Segment Start: DATA SHOWN
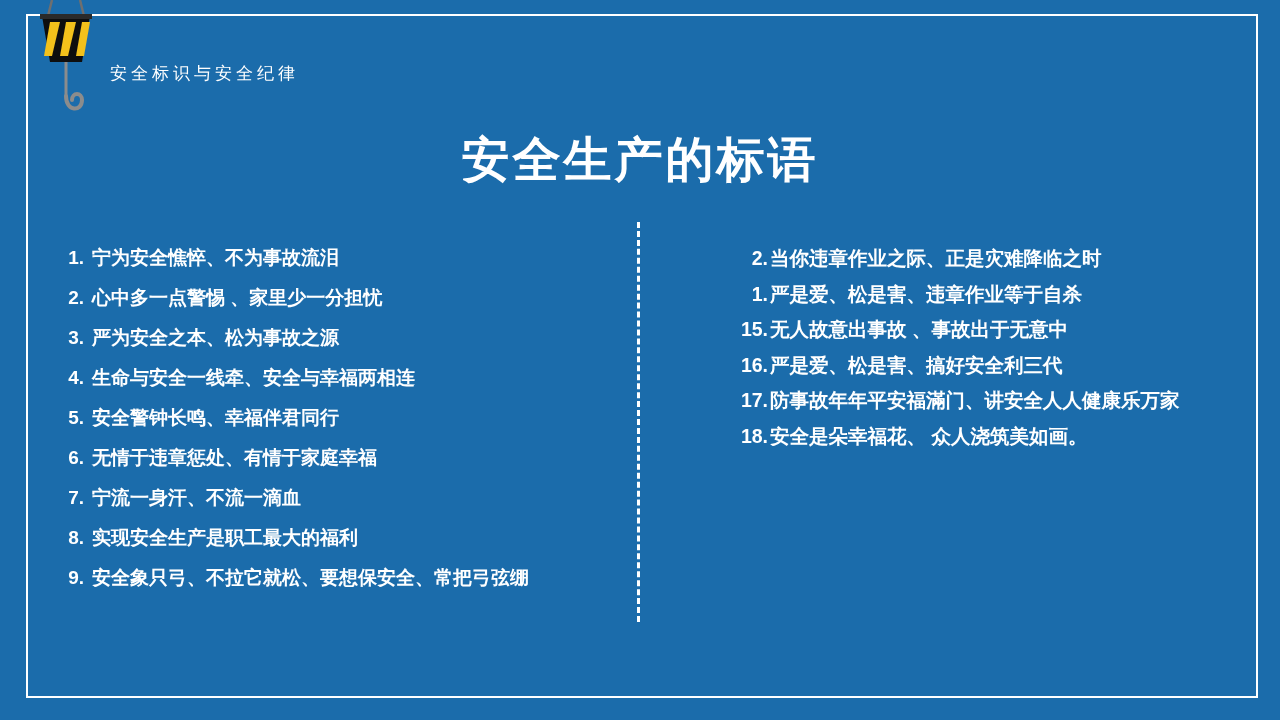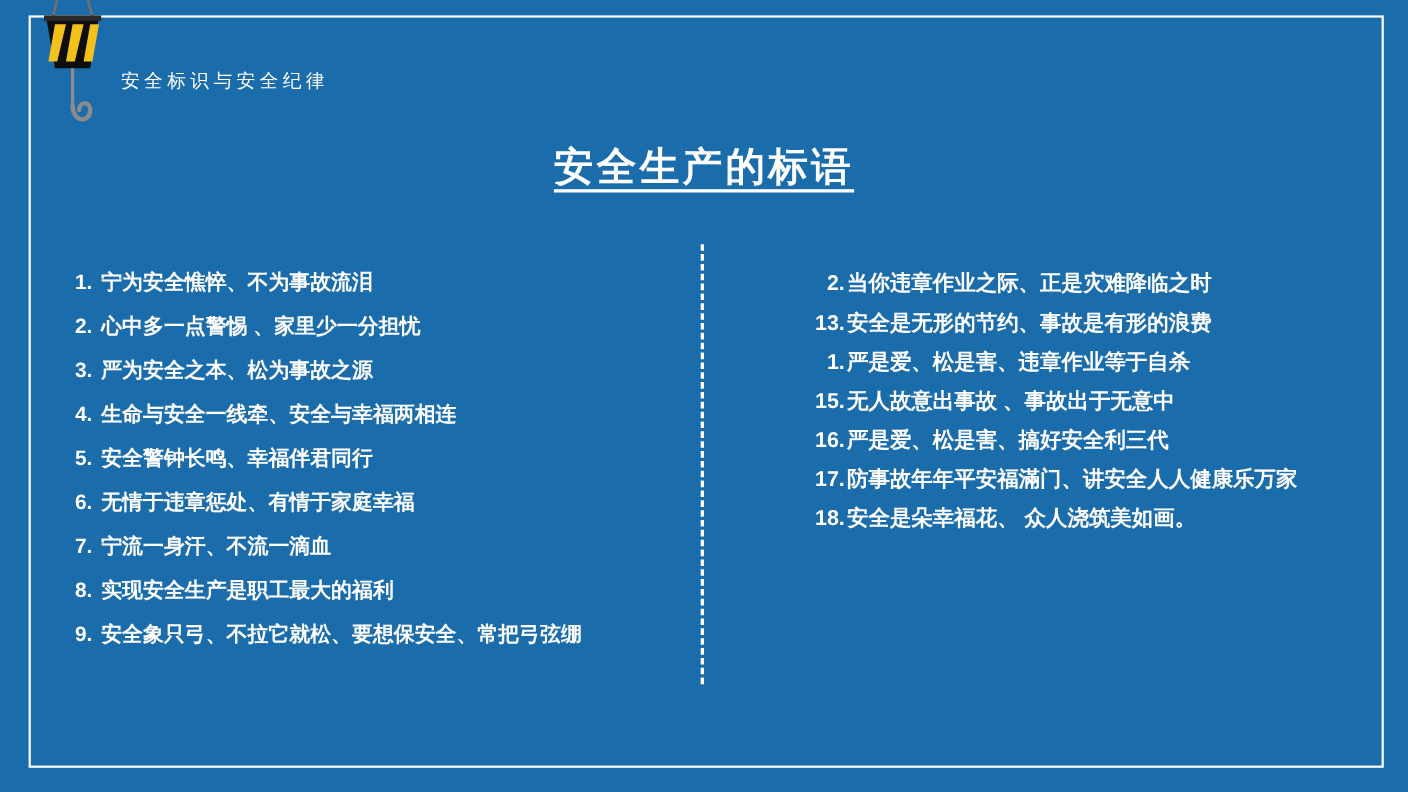--- a/index.html
+++ b/index.html
@@ -61,25 +61,24 @@
     white-space: nowrap;
   }
 
   
   .main-title {
     position: absolute;
     top: 128px;
     left: 0;
     width: 1280px;
     text-align: center;
-    font-size: 36px;
+    font-size: 48px;
     font-weight: bold;
     color: #ffffff;
     letter-spacing: 3px;
-    text-decoration: underline;
     text-underline-offset: 8px;
   }
 
   
   .columns {
     position: absolute;
     top: 246px;
     left: 0;
     width: 1280px;
     height: 420px;
@@ -224,24 +223,20 @@
         <span class="item-text">安全象只弓、不拉它就松、要想保安全、常把弓弦绷</span>
       </div>
     </div>
 
     <div class="col col-right">
       <div class="item">
         <span class="item-num">2.</span>
         <span class="item-text">当你违章作业之际、正是灾难降临之时</span>
       </div>
       <div class="item">
-        <span class="item-num">13.</span>
-        <span class="item-text">安全是无形的节约、事故是有形的浪费</span>
-      </div>
-      <div class="item">
         <span class="item-num">1.</span>
         <span class="item-text">严是爱、松是害、违章作业等于自杀</span>
       </div>
       <div class="item">
         <span class="item-num">15.</span>
         <span class="item-text">无人故意出事故 、事故出于无意中</span>
       </div>
       <div class="item">
         <span class="item-num">16.</span>
         <span class="item-text">严是爱、松是害、搞好安全利三代</span>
Segment End: DATA SHOWN
Would you write each entry out again exactly, omitting the images?

--- a/index.html
+++ b/index.html
@@ -61,25 +61,24 @@
     white-space: nowrap;
   }
 
   
   .main-title {
     position: absolute;
     top: 128px;
     left: 0;
     width: 1280px;
     text-align: center;
-    font-size: 36px;
+    font-size: 48px;
     font-weight: bold;
     color: #ffffff;
     letter-spacing: 3px;
-    text-decoration: underline;
     text-underline-offset: 8px;
   }
 
   
   .columns {
     position: absolute;
     top: 246px;
     left: 0;
     width: 1280px;
     height: 420px;
@@ -224,24 +223,20 @@
         <span class="item-text">安全象只弓、不拉它就松、要想保安全、常把弓弦绷</span>
       </div>
     </div>
 
     <div class="col col-right">
       <div class="item">
         <span class="item-num">2.</span>
         <span class="item-text">当你违章作业之际、正是灾难降临之时</span>
       </div>
       <div class="item">
-        <span class="item-num">13.</span>
-        <span class="item-text">安全是无形的节约、事故是有形的浪费</span>
-      </div>
-      <div class="item">
         <span class="item-num">1.</span>
         <span class="item-text">严是爱、松是害、违章作业等于自杀</span>
       </div>
       <div class="item">
         <span class="item-num">15.</span>
         <span class="item-text">无人故意出事故 、事故出于无意中</span>
       </div>
       <div class="item">
         <span class="item-num">16.</span>
         <span class="item-text">严是爱、松是害、搞好安全利三代</span>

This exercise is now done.